Feinstein succeeded once. In 1994, a bipartisan Congress passed the assault weapons ban she introduced. But that law was subject to a sunset provision and expired in 2004.
But in 2013, in the wake of the Sandy Hook slaughter of elementary school children and educators with an AR-15, Feinstein introduced the ban again in S.150. The bill failed on a vote of 40-60.
Here are the 15 Democratic Senators who joined 44 Republicans and one independent voting nay on that bill:
Max Baucus
Mark Begich
Michael Bennet
Joe Donnelly
Martin Heinrich
Heidi Heitkamp
Tim Johnson
Mary Landrieu
Joe Manchin
Mark Pryor
Jon Tester
Mark Warner
Kay Hagan
Tom Udall
Mark Udall
Ten of those Democrats are no longer in the Senate, several having been replaced by Republicans. As for the five still serving:
Sen. Mark Warner has changed his mind and even written a Washington Post op-ed on the subject four years ago.
Sen. Martin Heinrich has changed his mind and said four years ago that he would now support a ban, although he has concerns about details.
Sen. Michael Bennet has changed his mind and said three years ago that he would support a ban.
Sen. Jon Tester has repeatedly opposed an assault weapons ban but has a mixed record on other gun law reforms.
Sen. Joe Manchin has said repeatedly that he can’t support a ban. Just two weeks ago, he said he couldn’t even vote for the already-passed House bill expanding background checks, saying that the much-diluted bill he and Pennsylvania’s Republican Sen. Pat Toomey crafted in 2013 is the way to go. That bill only got 54 of the 60 votes it needed.
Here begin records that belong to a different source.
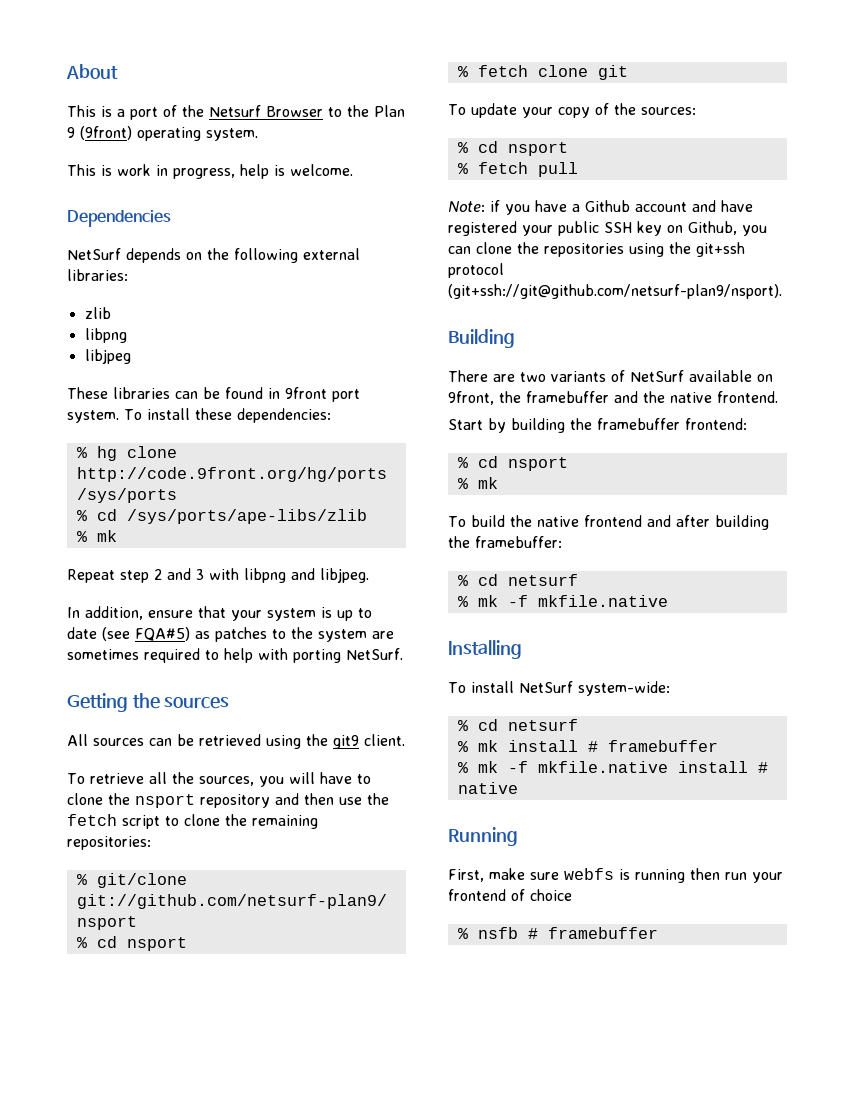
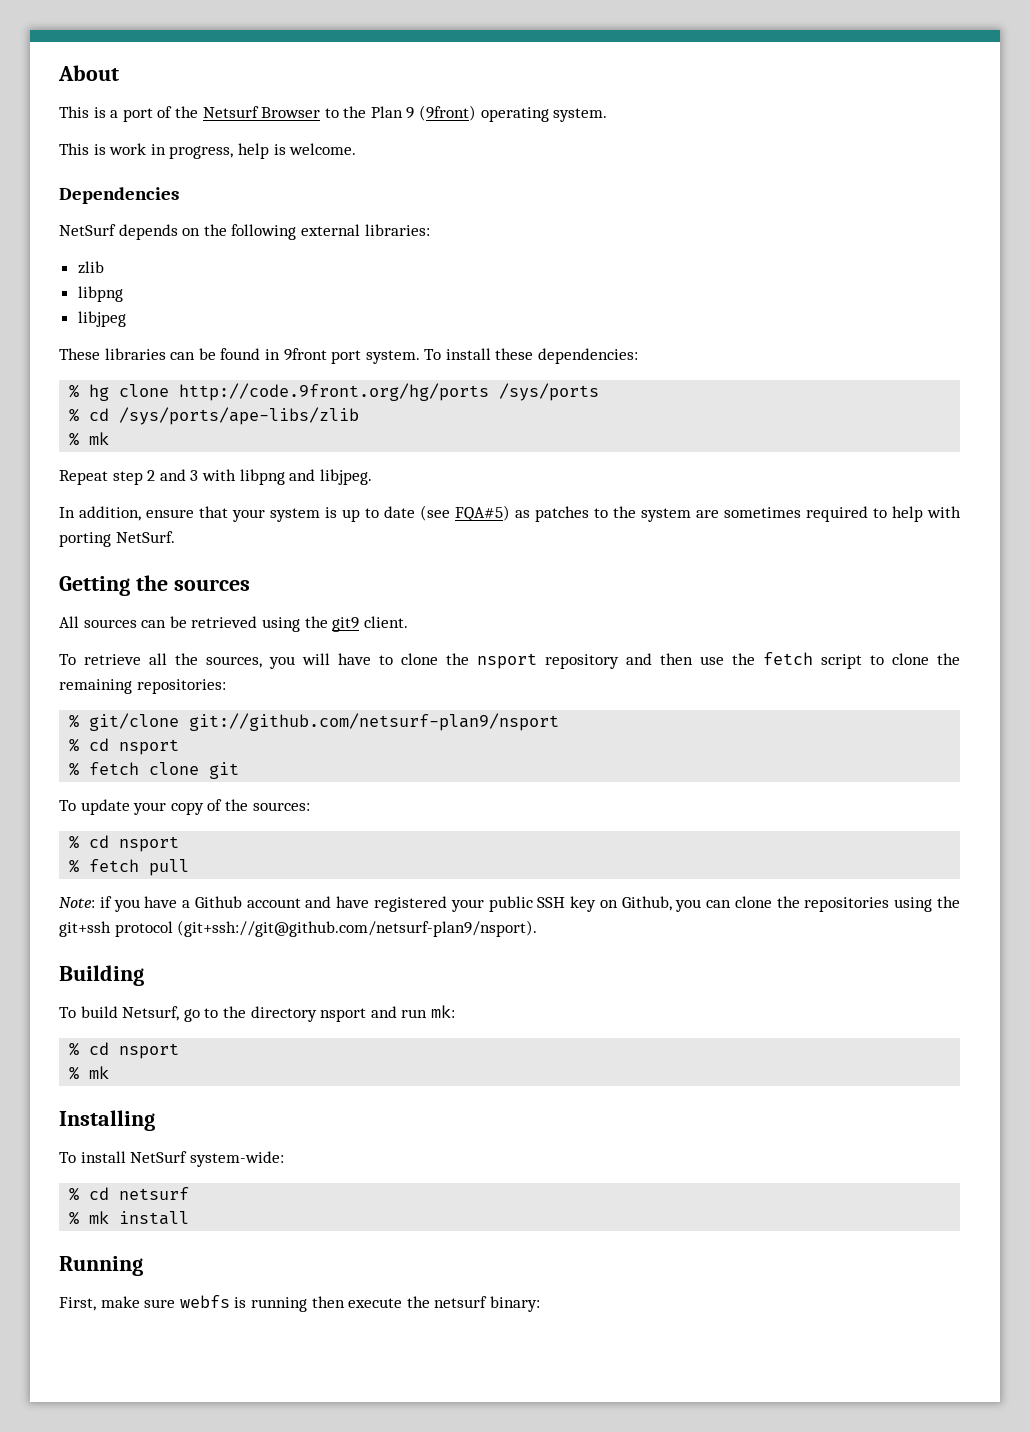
[448,370,773,382] [448,391,778,405] [448,418,747,433] There are two variants of NetSurf available on 9front, the framebuffer and the native frontend. // Start by building the framebuffer frontend: -> [59,1005,455,1022] To build Netsurf, go to the directory nsport and run mk:
[448,515,769,530] [448,536,562,548] [457,574,578,586] [457,595,668,607] // To build the native frontend and after building the framebuffer: // % cd netsurf // % mk -f mkfile.native -> (110, 1072) none
[587,740,718,752] [457,761,768,773] [457,782,518,794] # framebuffer // % mk -f mkfile.native install # native -> (190, 1218) none
[725,872,783,883] [448,889,572,901] [457,927,658,939] run your frontend of choice // % nsfb # framebuffer -> [348,1296,540,1312] execute the netsurf binary:

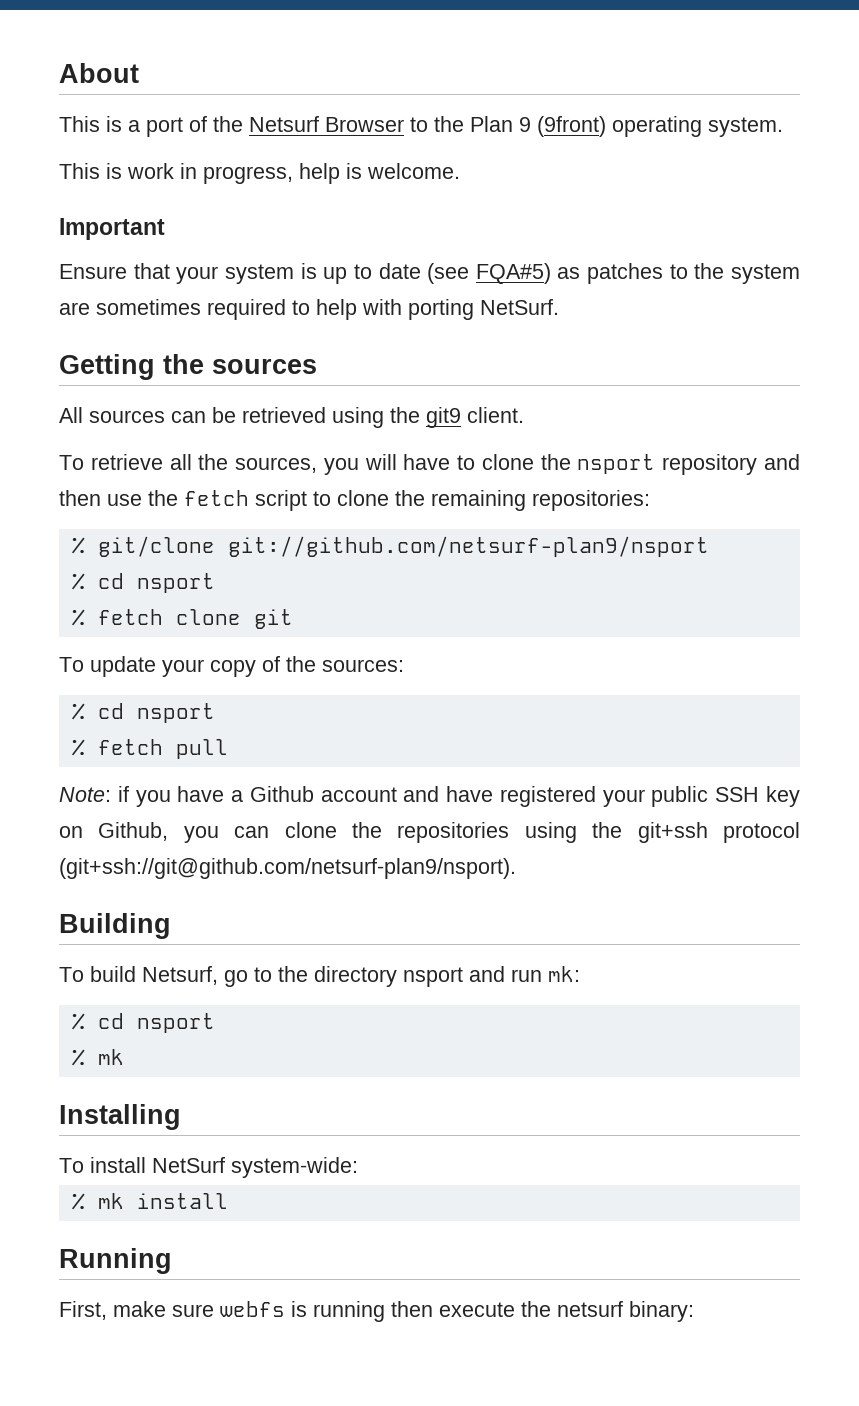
[59,187,179,204] [59,224,430,240] [77,261,104,274] [77,286,123,302] [77,311,126,327] [59,348,639,364] [69,383,600,401] [69,407,360,425] [69,432,110,446] [59,469,372,485] [59,506,194,521] Dependencies // NetSurf depends on the following external libraries: // zlib // libpng // libjpeg // These libraries can be found in 9front port system. To install these dependencies: // % hg clone http://code.9front.org/hg/ports /sys/ports // % cd /sys/ports/ape-libs/zlib // % mk // Repeat step 2 and 3 with libpng and libjpeg. // In addition, ensure -> [59,218,165,240] [59,264,127,279] Important // Ensure
[69,1187,190,1201] // % cd netsurf -> (358, 1167) none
In the unlikely event the House were to pass an assault weapons ban, it would no doubt do a lot better among senators than in 2013. But with two Democratic senators still adamantly opposed, it would be as dead on arrival in a Senate where even the chances of passing a watered-down expansion of background checks are slim to nil.
If slaughter after slaughter of elementary school kids aren’t enough to budge all these supposed representatives of the people to take serious action that big majorities of Americans support, calling our system “broken” profoundly understates the reality.